Um vírus descoberto por brasileiros no combate ao câncer
08/05/12 – Nos laboratórios do Instituto de Biofísica Carlos Chagas Filho (IBCCF/UFRJ), um mistério de meio século se desfez. Um vírus, detectado pela primeira vez em 1961, foi finalmente classificado.
Pesquisas realizadas desde então não entraram em consenso sobre qual era o gênero do micro-organismo, que afeta o sistema nervoso central dos camundongos, provocando paralisia e encefalite. Seu potencial de infecção aos seres humanos é baixo, mas novos levantamentos podem provar sua utilidade em terapias oncológicas.
“Já conferimos que o vírus se multiplica bem em células cancerígenas.
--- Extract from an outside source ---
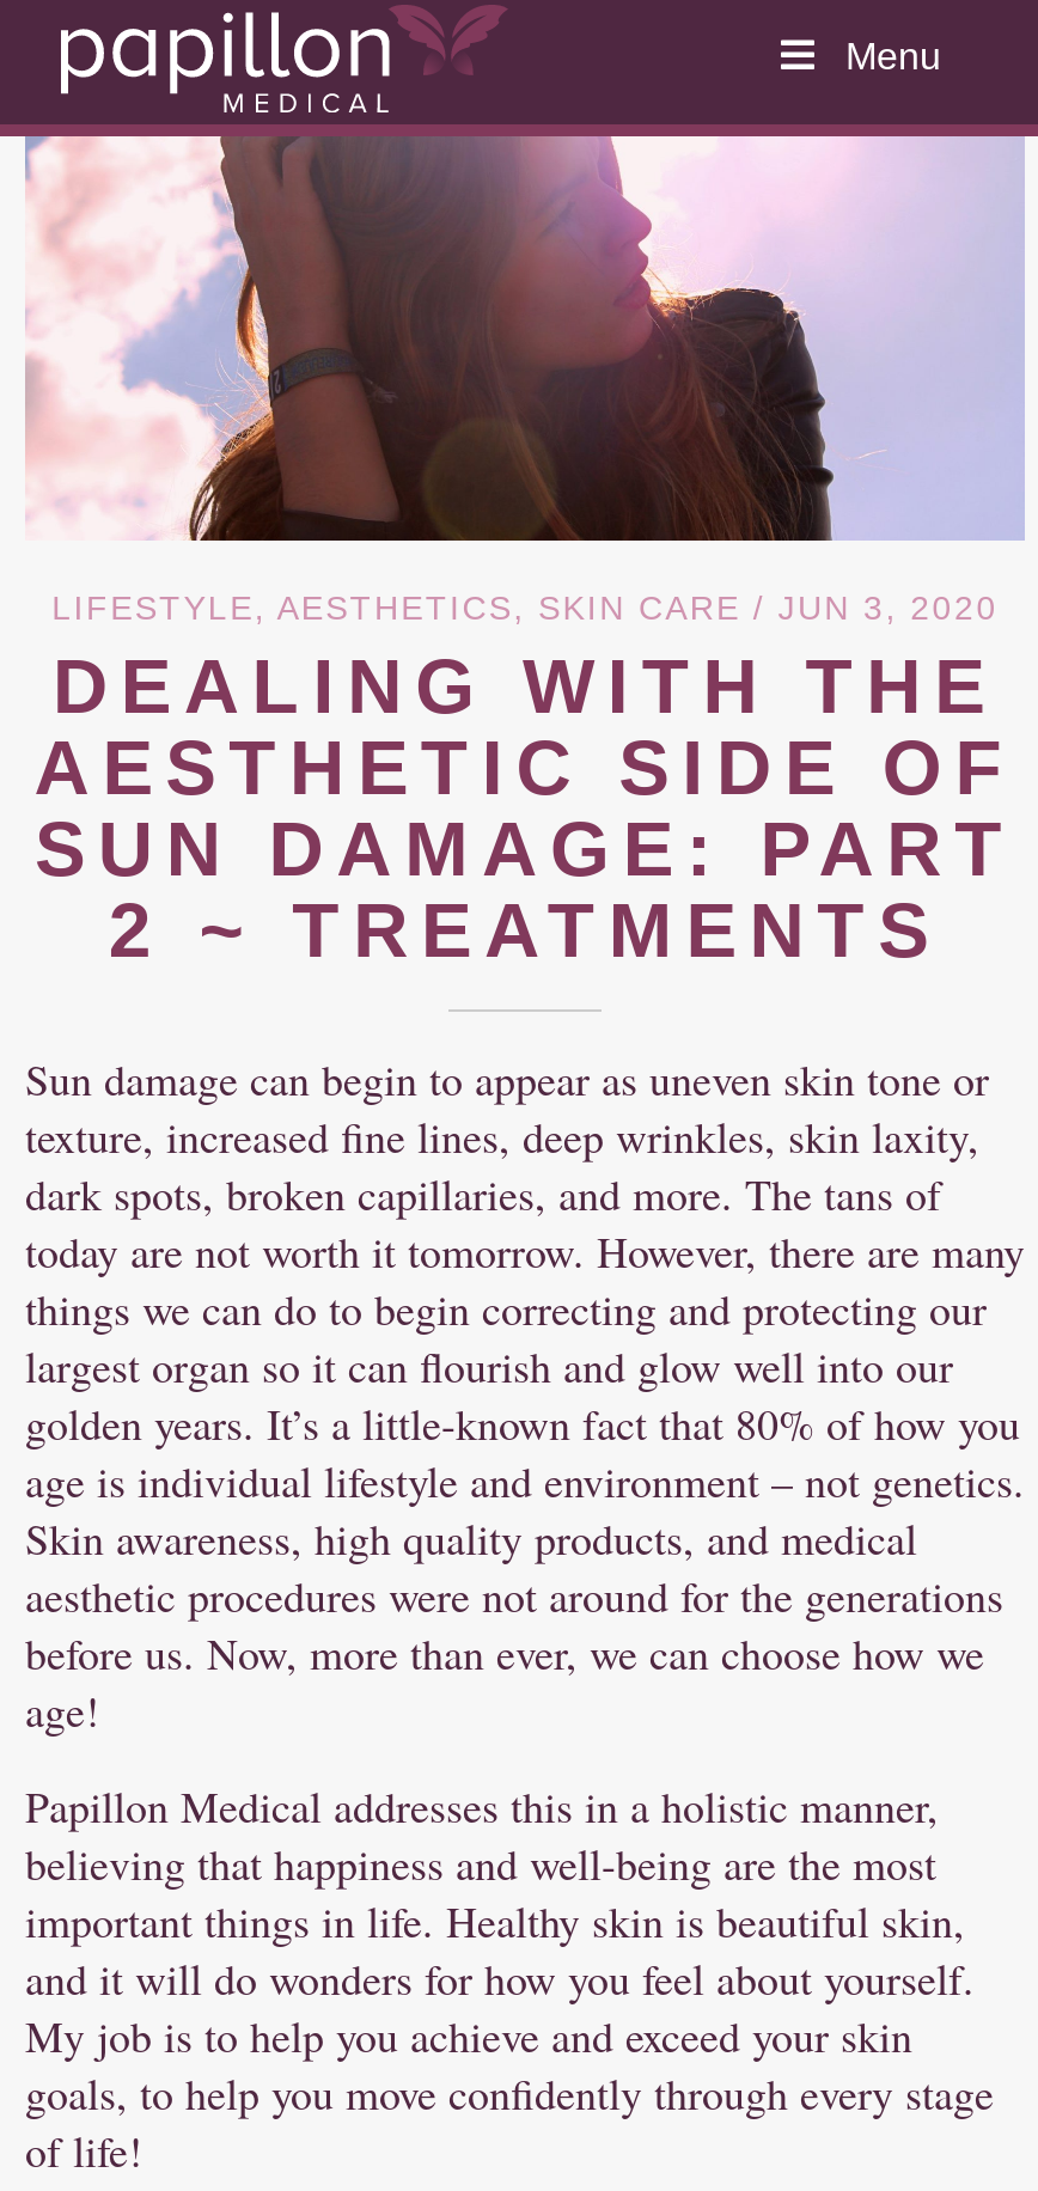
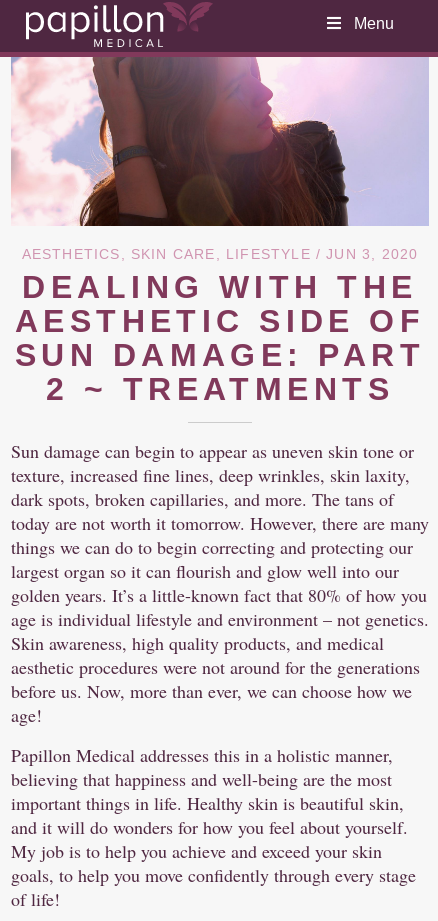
[52,589,998,627] LIFESTYLE, AESTHETICS, SKIN CARE / JUN 3, 2020 -> [22,246,418,262] AESTHETICS, SKIN CARE, LIFESTYLE / JUN 3, 2020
Agora, vamos verificar se o mesmo ocorre em outras não-tumorais”, explica Clarissa Damaso, professora adjunta do IBCCF e autora principal do projeto, capa da edição de maio da revista científica “Journal of Virology”. – Se ele se replica bem em células tumorais humanas e mal nas demais, podemos estudar a capacidade de ele ser um vírus que mata células de câncer.
O vírus cotia, como é conhecido, foi descoberto quando pesquisadores do Instituto Adolfo Lutz, em São Paulo, deixaram camundongos presos em gaiolas e expostas em uma área verde. Por uma semana eles ficaram expostos a micro-organismos e seus hospedeiros, como mosquitos. Quando retornaram a laboratório, constatou-se que parte deles apresentava doenças neurológicas.
Durante 50 anos, três grupos de pesquisa tentaram caracterizar o micro-organismo. Descobriram apenas que era da família dos poxvírus, a mesma que abriga o agente causador da varíola. Agora, porém, os cientistas usaram os mais modernos métodos biológicos e moleculares disponíveis para sequenciar o genoma completo do vírus.
“Outros trabalhos tentaram definir qual seria o gênero, dentro desta família, em que este vírus se encaixava. Por isso não atingiram o resultado: porque se trata de um gênero novo”, ressalta Clarissa. O risco que ele promove é grande em roedores e, aparentemente, cervos ou algum outro mamífero da floresta. O homem não deve servir como hospedeiro. Se fosse, acredito que, a esta altura, teríamos notícias de pessoas infectadas, já que ele é conhecido desde 1961.
Segundo a análise conduzida pela equipe de Clarissa, a produção de partículas infecciosas atinge, em uma cultura de células em laboratório, o pico em até 48 horas. Em cada animal, porém, esta produção repercute de uma forma: as células de um primata mal denunciavam a presença do micro-organismo, mesmo estando contaminadas. Já as células de glioma humano ou de um rato, que são tumorais, pareciam totalmente destruídas após a infecção. A diferença, segundo o estudo, pode denunciar que, em certos seres vivos, o efeito do micro-organismo se daria de uma forma mais devagar.
O sequenciamento do genoma revelou, também, genes nunca descritos para esta família de vírus.
“Estes genes, semelhantes aos de vertebrados, podem dar indicações de possíveis hospedeiros desses micro-organismos. Provavelmente, ao longo da evolução desse vírus, esses genes foram incorporados de seus hospedeiros. Não genes tipicamente virais, mas aqueles com alto grau de semelhança com genes de animais”, – salienta Clarissa.
O destaque obtido pelo trabalho na publicação científica é, para Clarissa, uma prova de que trabalhos de pesquisa básica devem receber mais recursos. Algo que, por aqui, não é comum, dada a falta de aplicação imediata dos resultados.
“Encaixamos uma quebra-cabeça de 50 anos, e obtivemos um resultado relevante”, destaca a chefe do Laboratório de Biologia Molecular de Vírus da UFRJ, que contou com a ajuda das alunas de pós-graduação Priscila Afonso, Patrícia Silva e Laila Schnellrath. “Este experimento mostra como há, no país, condições de fazer uma pesquisa básica de qualidade. E, também, como recebemos reconhecimento de nossos colegas do exterior, se houver financiamento para nossos estudos”, disse.